English: this images shows the use of light bo...
English: this images shows the use of light box as a therapy tool (Photo credit: Wikipedia)
Story by; ADAM CLARK ESTES

Pain is a hard problem. Sure, we can throw a little morphine at pain in the short term, but researchers continue to struggle with solutions for chronic pain. New research from Stanford's futuristic Bio-X lab looks like a light at the end of the tunnel—literally!
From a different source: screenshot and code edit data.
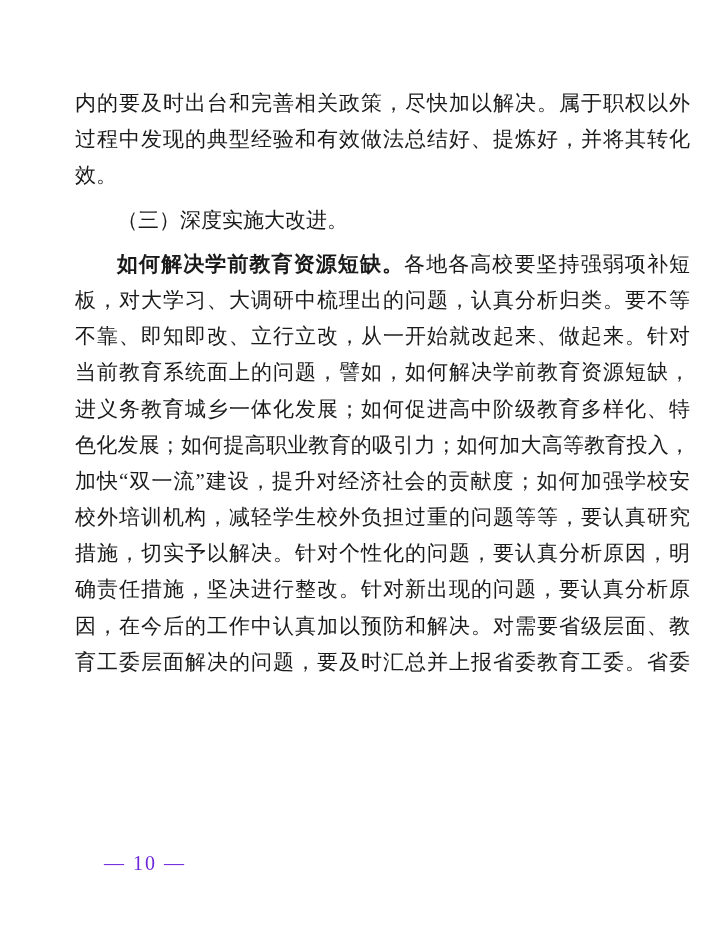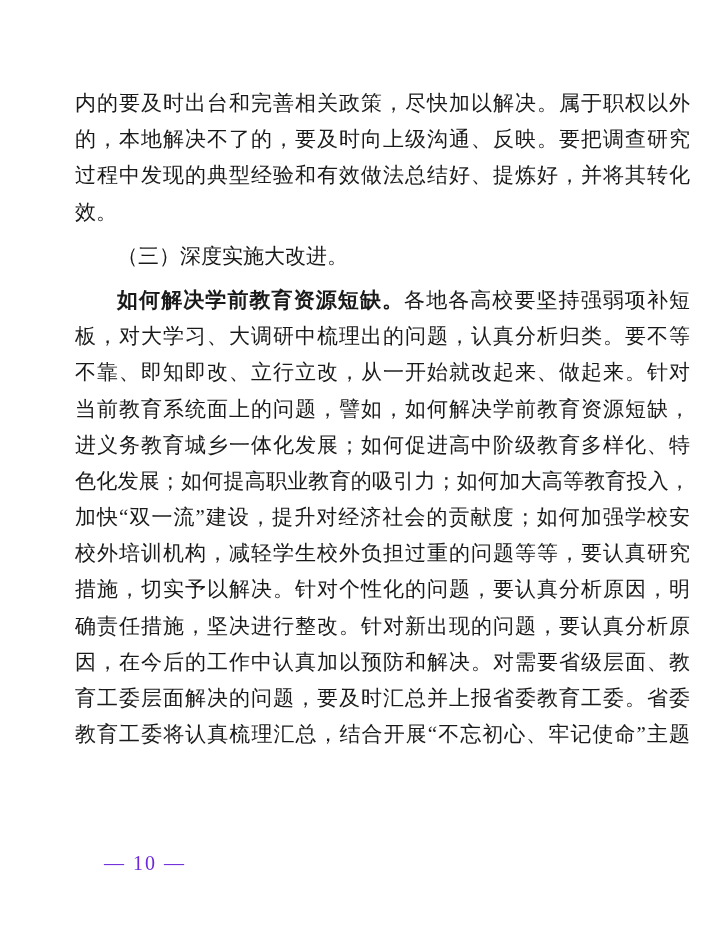--- a/index.html
+++ b/index.html
@@ -73,7 +73,6 @@
   <main class="text-block">
       <div class="paragraph">
         <div class="line justify"><span class="run">内的要及时出台和完善相关政策，尽快加以解决。属于职权以外</span></div>
-        <div class="line justify"><span class="run">的，本地解决不了的，要及时向上级沟通、反映。要把调查研究</span></div>
         <div class="line justify"><span class="run">过程中发现的典型经验和有效做法总结好、提炼好，并将其转化</span></div>
         <div class="line"><span class="run">效。</span></div>
       </div>

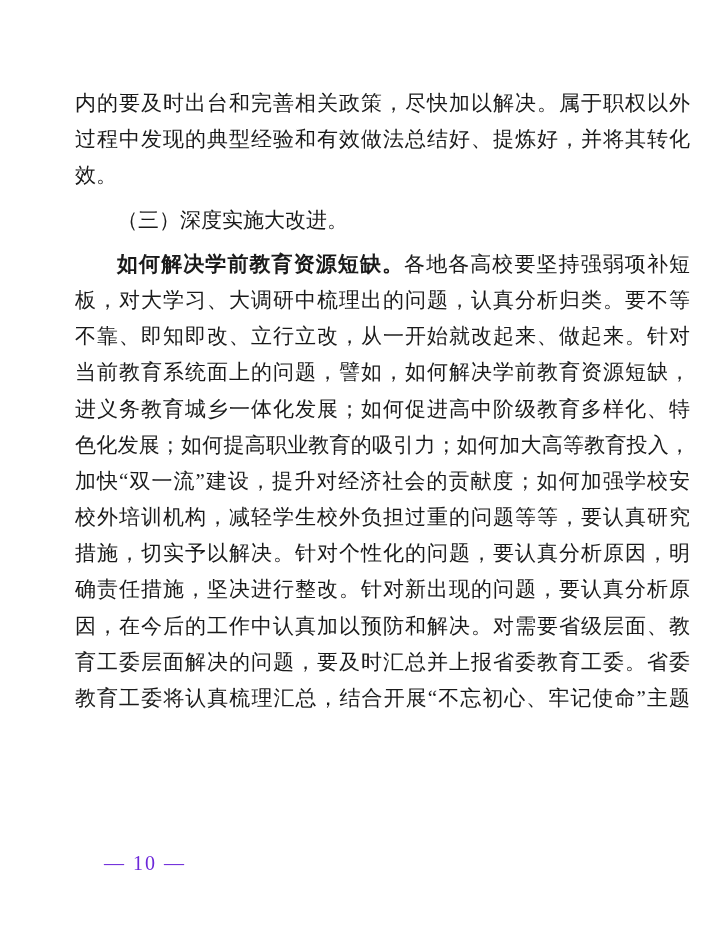--- a/index.html
+++ b/index.html
@@ -92,7 +92,6 @@
         <div class="line justify"><span class="run">确责任措施，坚决进行整改。针对新出现的问题，要认真分析原</span></div>
         <div class="line justify"><span class="run">因，在今后的工作中认真加以预防和解决。对需要省级层面、教</span></div>
         <div class="line justify"><span class="run">育工委层面解决的问题，要及时汇总并上报省委教育工委。省委</span></div>
-        <div class="line justify"><span class="run">教育工委将认真梳理汇总，结合开展“不忘初心、牢记使命”主题</span></div>
       </div>
     </main>
   <div class="footer">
Put simply, a team of scientists has developed a way to turn pain on and off using light. They used a technique known as optogenetics to insert light-sensitive proteins called opsins into the nerves of lab mice. After a couple of weeks, the nerves became light-sensitive. One color of light would increase the sensation of pain; another would decrease it. This bears huge implications in a number of fields, from neuroscience to psychology, and could help millions of people who suffer from chronic pain.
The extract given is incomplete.